Problem details: In the material below, print every line exactly and omit the pictures.

*** Opening of Task data ***

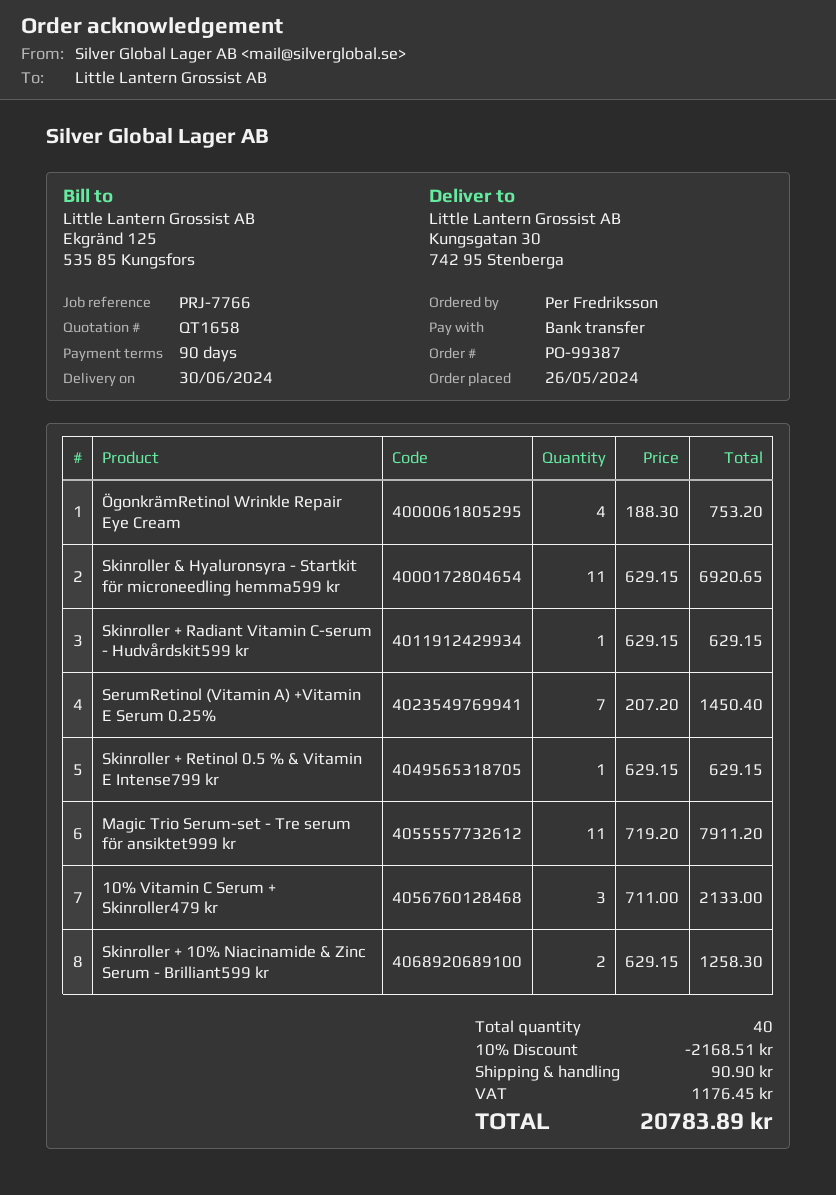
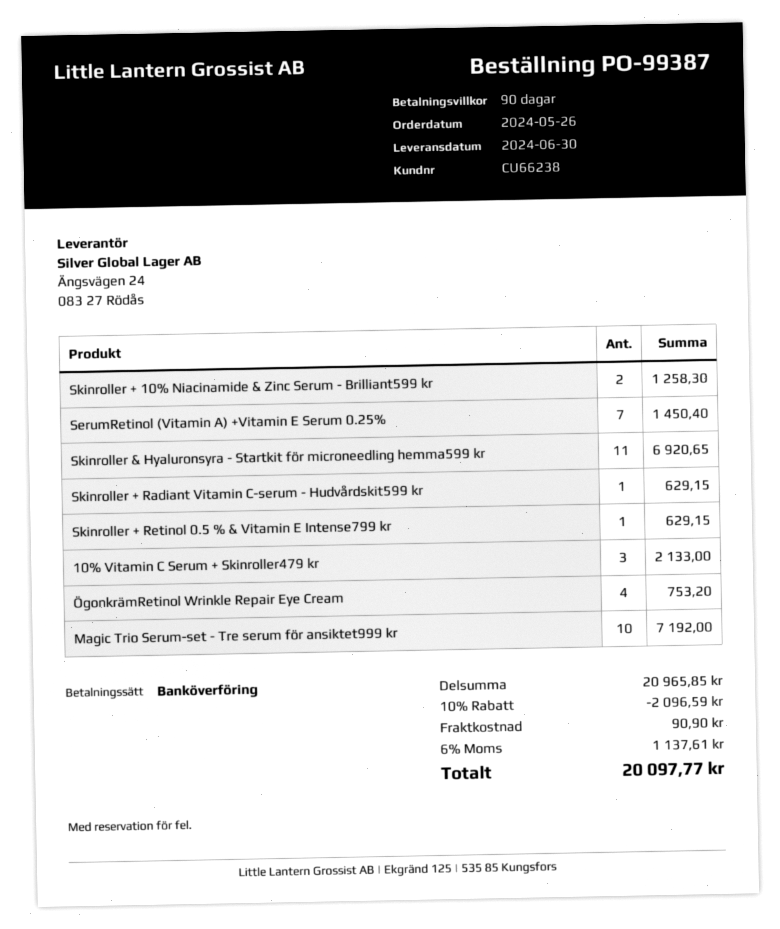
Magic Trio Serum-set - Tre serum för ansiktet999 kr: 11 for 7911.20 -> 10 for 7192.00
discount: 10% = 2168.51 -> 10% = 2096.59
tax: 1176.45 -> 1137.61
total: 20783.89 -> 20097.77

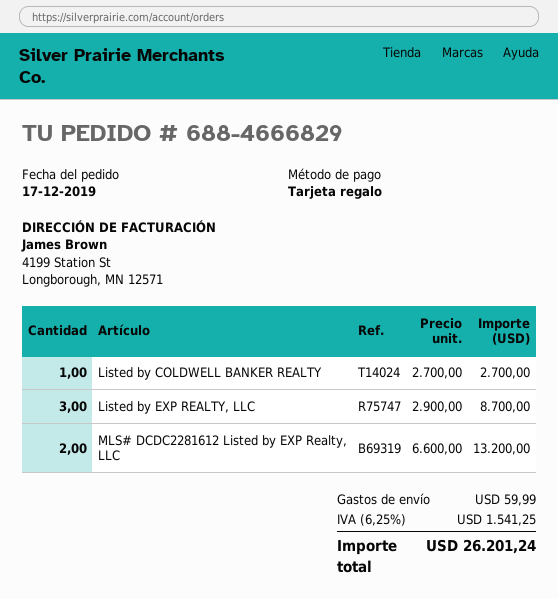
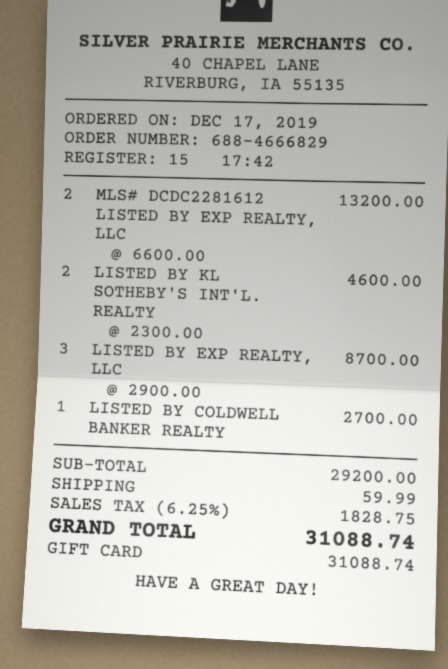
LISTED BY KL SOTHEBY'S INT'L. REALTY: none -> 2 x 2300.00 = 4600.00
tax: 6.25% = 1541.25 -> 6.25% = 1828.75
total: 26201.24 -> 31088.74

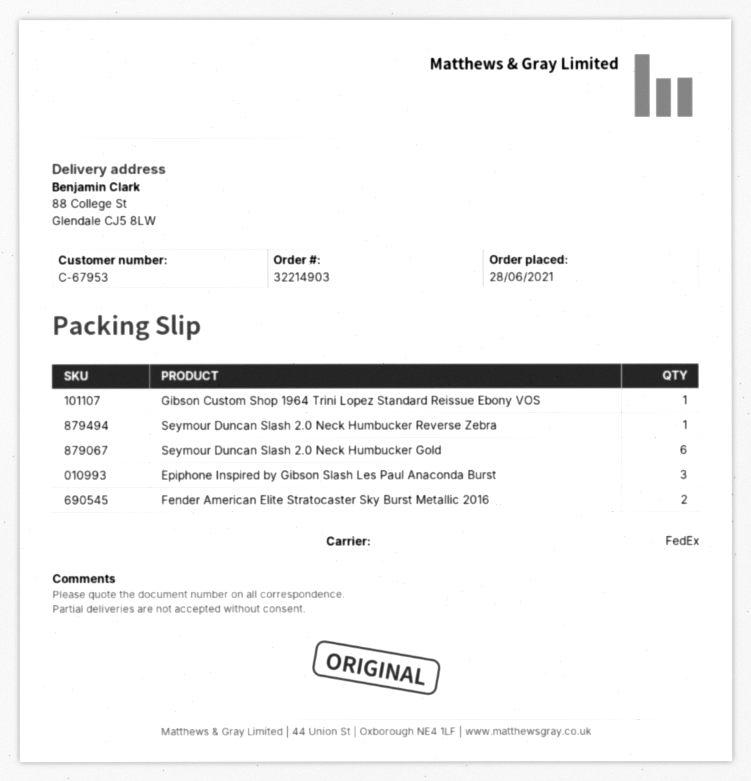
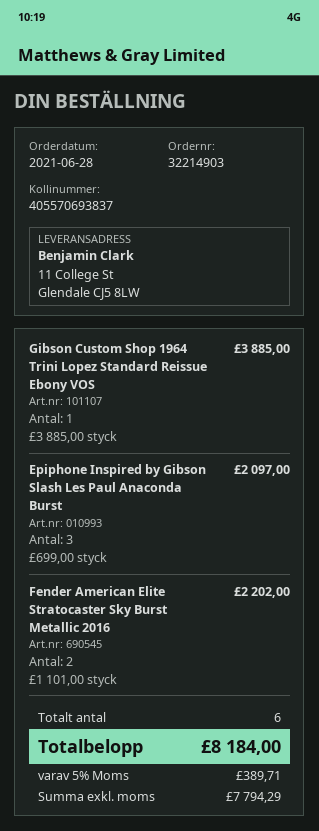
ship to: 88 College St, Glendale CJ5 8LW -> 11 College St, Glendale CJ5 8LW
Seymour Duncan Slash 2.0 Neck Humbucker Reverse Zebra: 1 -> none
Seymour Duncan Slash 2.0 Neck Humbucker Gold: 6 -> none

*** Close of Task data ***

Result of this exercise:
Magic Trio Serum-set - Tre serum för ansiktet999 kr: 11 for 7911.20 -> 10 for 7192.00
discount: 10% = 2168.51 -> 10% = 2096.59
tax: 1176.45 -> 1137.61
total: 20783.89 -> 20097.77

LISTED BY KL SOTHEBY'S INT'L. REALTY: none -> 2 x 2300.00 = 4600.00
tax: 6.25% = 1541.25 -> 6.25% = 1828.75
total: 26201.24 -> 31088.74

ship to: 88 College St, Glendale CJ5 8LW -> 11 College St, Glendale CJ5 8LW
Seymour Duncan Slash 2.0 Neck Humbucker Reverse Zebra: 1 -> none
Seymour Duncan Slash 2.0 Neck Humbucker Gold: 6 -> none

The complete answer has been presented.